Chema se graduó de médico y, como era de esperarse, estudió Salud Pública, una especialidad que se adecuaba perfectamente a sus inquietudes sociales. Armado con esta preparación sanitaria, fue a Nicaragua, bajo el amparo de la Organización Panamericana de la Salud (OPS), a colaborar el esfuerzo que hacía el Frente Sandinista de Liberación Nacional, que había expulsado al sanguinario y corrupto tirano Anastasio Somoza, a impulsar un programa de salud que llegara a los más necesitados de aquel hermano país. En una ocasión en que regresaba de Costa Rica, tuve que hacer escala en Managua y Chema fue al aeropuerto a buscarme y como no había una sola plaza en los hoteles de la ciudad, pues se celebraba un evento que no recuerdo de que se trataba, tuvimos que alojarnos en un Motel, pues Chema no era de los que se sentaban en un escritorio a elucubrar soluciones, él era un hombre de acción y su base estaba en los pueblos, en las aldeas, en donde estudiaba las gravísimas condiciones en que se debatían los nicas del campo, para ofrecer soluciones y alternativas al gobierno sandinista. Esa noche no dormimos, por supuesto, pues conversamos largamente acerca de la miseria en que se debatía la gran mayoría de la población hondureña y me planteaba la necesidad de luchar, para concientizar al pueblo, para que llegara el momento en que el mismo pueblo tomara la gran decisión de liberarse de la oligarquía que lo ha venido desgobernando. Representaba a la OPS en Managua, nada menos que Miguel Márquez, un médico ecuatoriano destacado en la lucha por hacer llegar los servicios de salud a los más necesitados del continente.
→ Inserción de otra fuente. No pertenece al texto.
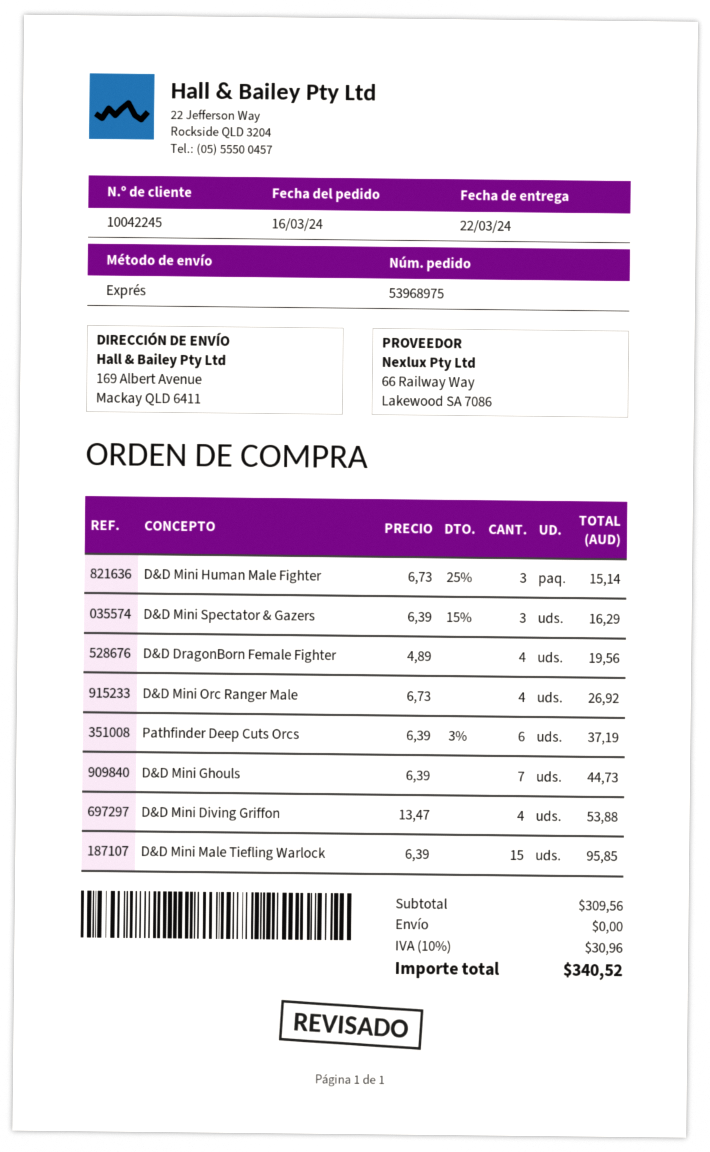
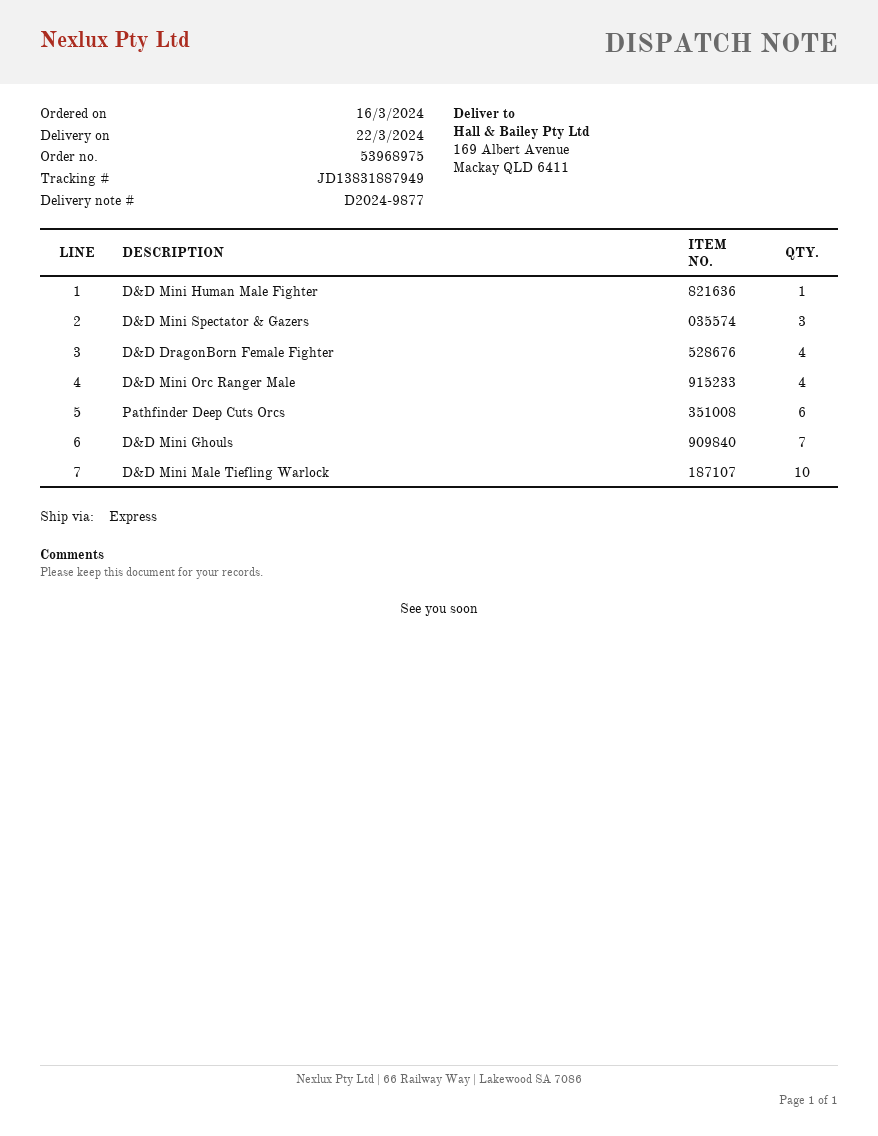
D&D Mini Human Male Fighter: 3 -> 1
D&D Mini Diving Griffon: 4 -> none
D&D Mini Male Tiefling Warlock: 15 -> 10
De regreso a Honduras, Chema se instaló en Santa Cruz de Yojoa, en donde se dedicó a la agricultura, sin dejar el ejercicio profesional. Estando ahí, llegó la tragedia a Honduras encabezada por Gustavo Adolfo Martínez, quien, amparado en su cargo de Jefe de las Fuerzas Armadas, reprimía, asesinaba y desaparecía por todos los confines de esta desventurada Honduras, al mismo tiempo que desbarataba las organizaciones populares. Chema, por su postura rebelde y de franca oposición a las arbitrariedades de Álvarez Martínez, fue situado en la mirilla de tirano. Chema tuvo que huir y se trasladó hasta Tegucigalpa caminando a través de las montañas y estando aquí, pudo ir clandestinamente a Nicaragua para poner a salvo su vida.

Después del golpe de Estado, Chema organizó el Frente Nacional de Resistencia en Santa Cruz de Yojoa y mientras se dedicaba a la lucha pacífica fue vilmente asesinado, sin que hasta ahora las autoridades hayan esclarecido el crimen.

Guarde el pueblo el recuerdo de Chema Turcios como imperecedero y haga así memoria justa de quien dedicó sus talentos y su voluntad de hombre al servicio de grandes ideales.